- Problem description
Only one span of the listing below is wanted: the lines from the one with "[1140,588,1179,601] dead ->" through the one with "[1182,610,1232,627] move) ->", reproduced exactly, both ends kept.

- Data for this task

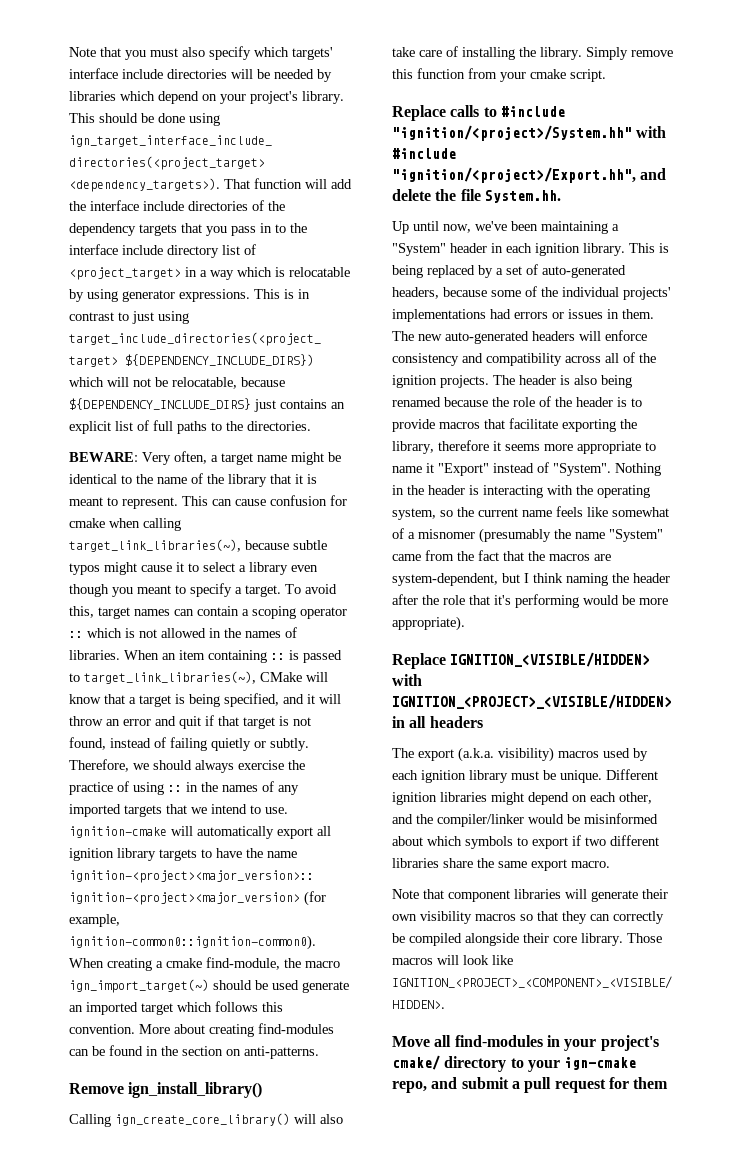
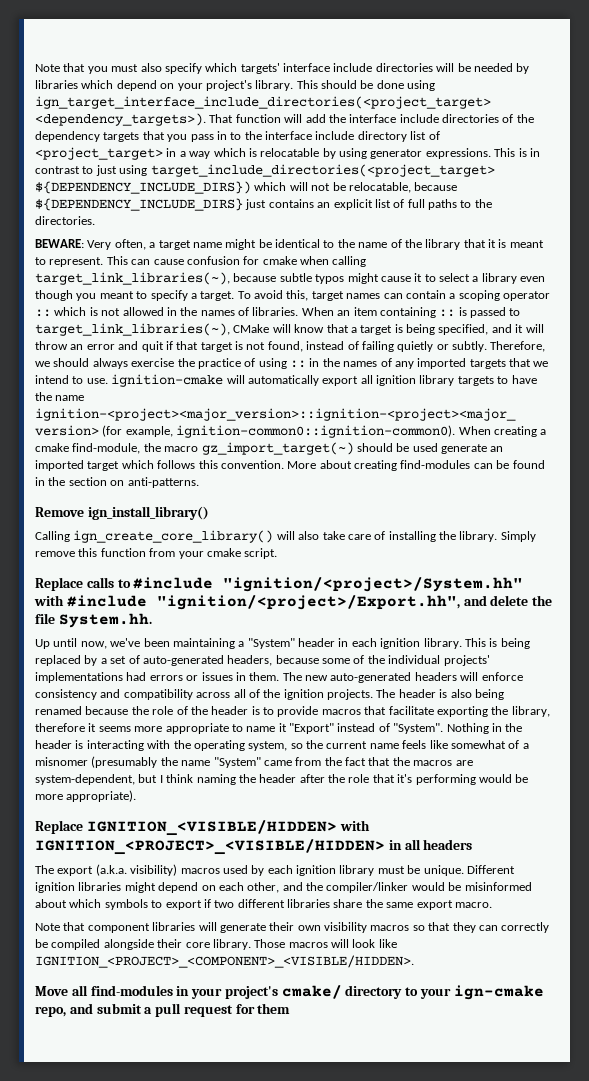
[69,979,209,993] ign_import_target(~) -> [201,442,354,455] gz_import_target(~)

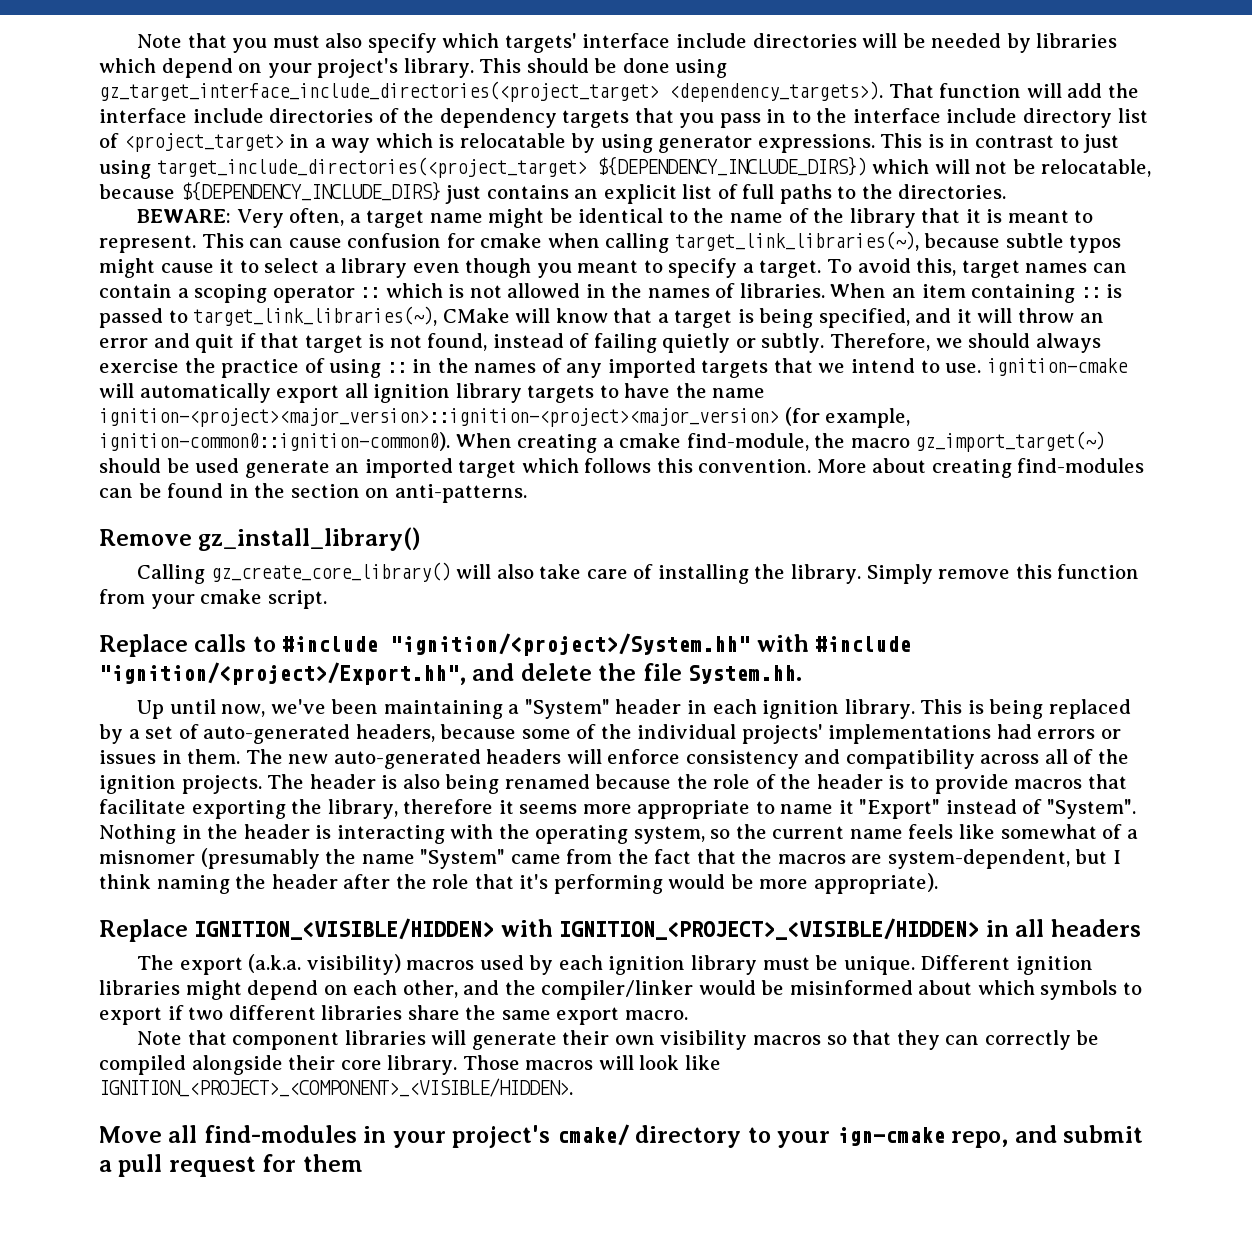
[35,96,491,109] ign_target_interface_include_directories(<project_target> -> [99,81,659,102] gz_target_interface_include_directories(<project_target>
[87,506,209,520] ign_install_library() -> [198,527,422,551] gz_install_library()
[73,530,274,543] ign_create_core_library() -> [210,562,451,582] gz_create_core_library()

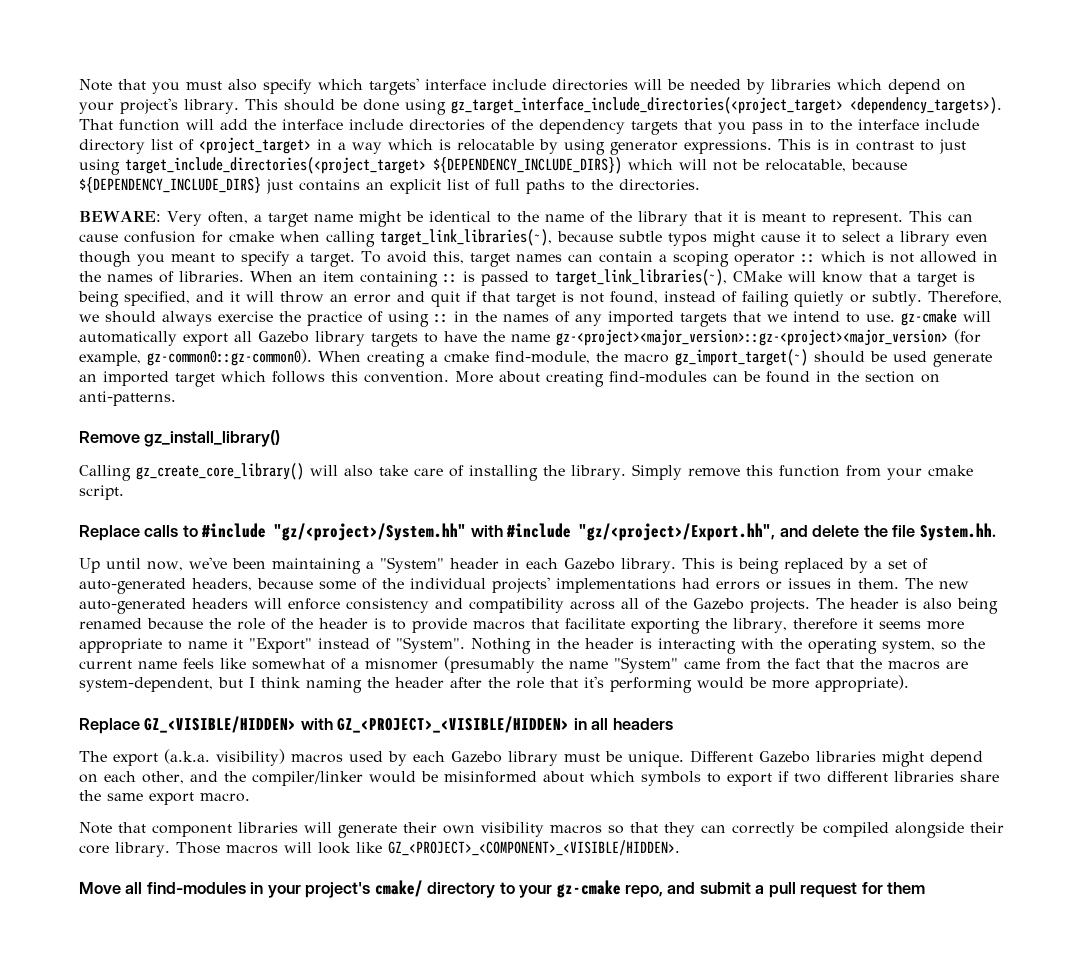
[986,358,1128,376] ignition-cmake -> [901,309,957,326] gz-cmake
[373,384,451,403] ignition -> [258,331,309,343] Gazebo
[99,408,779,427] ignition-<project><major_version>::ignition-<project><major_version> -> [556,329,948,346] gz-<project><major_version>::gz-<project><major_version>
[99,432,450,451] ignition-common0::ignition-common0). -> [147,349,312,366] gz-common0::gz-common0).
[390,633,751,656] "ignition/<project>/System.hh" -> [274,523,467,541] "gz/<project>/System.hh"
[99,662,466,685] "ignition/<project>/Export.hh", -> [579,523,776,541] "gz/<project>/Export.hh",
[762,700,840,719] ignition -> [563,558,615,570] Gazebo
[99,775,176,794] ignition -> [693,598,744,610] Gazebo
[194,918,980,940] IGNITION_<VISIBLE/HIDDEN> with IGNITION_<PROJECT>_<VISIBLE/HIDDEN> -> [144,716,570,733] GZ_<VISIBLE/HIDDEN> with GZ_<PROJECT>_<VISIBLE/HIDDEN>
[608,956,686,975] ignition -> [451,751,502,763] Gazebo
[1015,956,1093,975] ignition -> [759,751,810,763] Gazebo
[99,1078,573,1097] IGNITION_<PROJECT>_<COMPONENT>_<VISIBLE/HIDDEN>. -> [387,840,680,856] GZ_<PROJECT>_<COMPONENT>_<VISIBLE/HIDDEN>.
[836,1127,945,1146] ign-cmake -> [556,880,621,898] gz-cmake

...

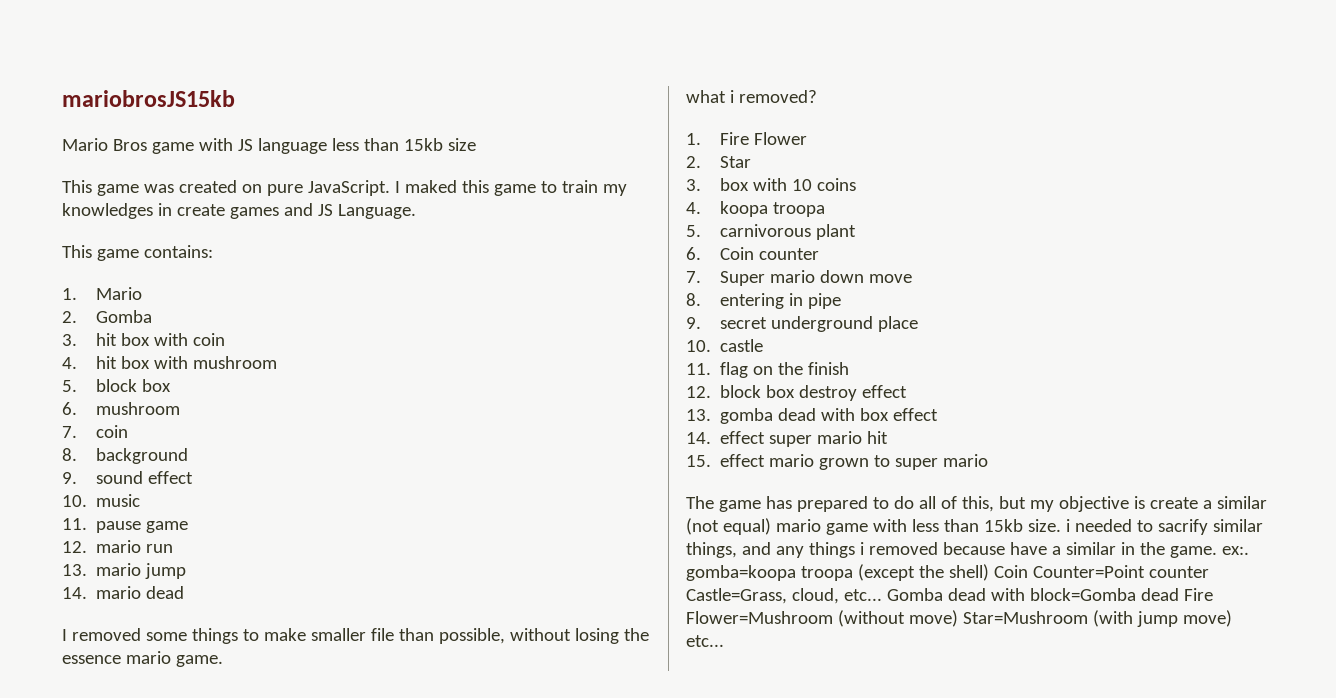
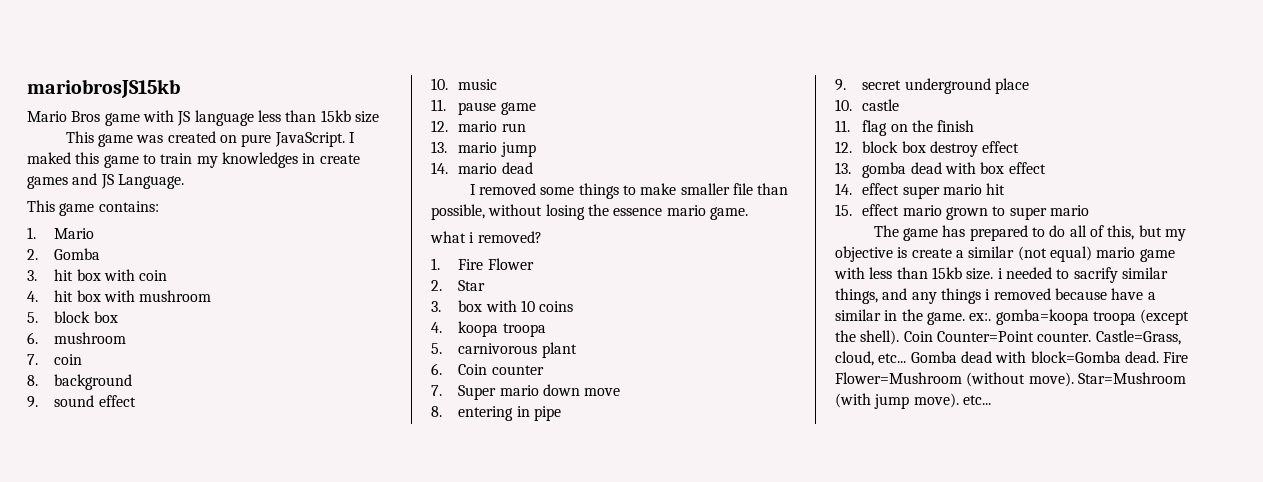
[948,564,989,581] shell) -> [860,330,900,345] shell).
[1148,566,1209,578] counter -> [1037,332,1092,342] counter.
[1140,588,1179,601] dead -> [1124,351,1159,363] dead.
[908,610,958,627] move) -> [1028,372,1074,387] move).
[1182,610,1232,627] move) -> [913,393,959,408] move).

* * *

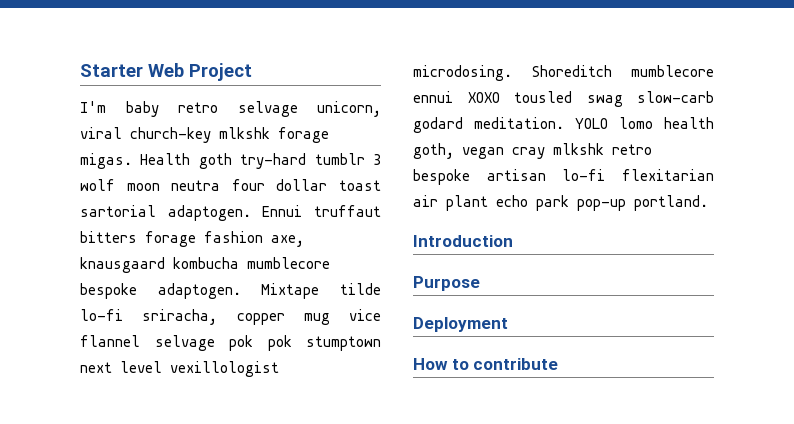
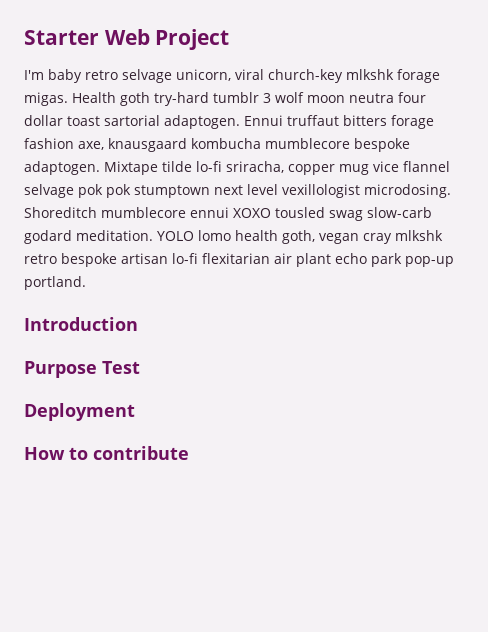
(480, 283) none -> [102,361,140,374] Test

- The completed task
[1140,588,1179,601] dead -> [1124,351,1159,363] dead.
[908,610,958,627] move) -> [1028,372,1074,387] move).
[1182,610,1232,627] move) -> [913,393,959,408] move).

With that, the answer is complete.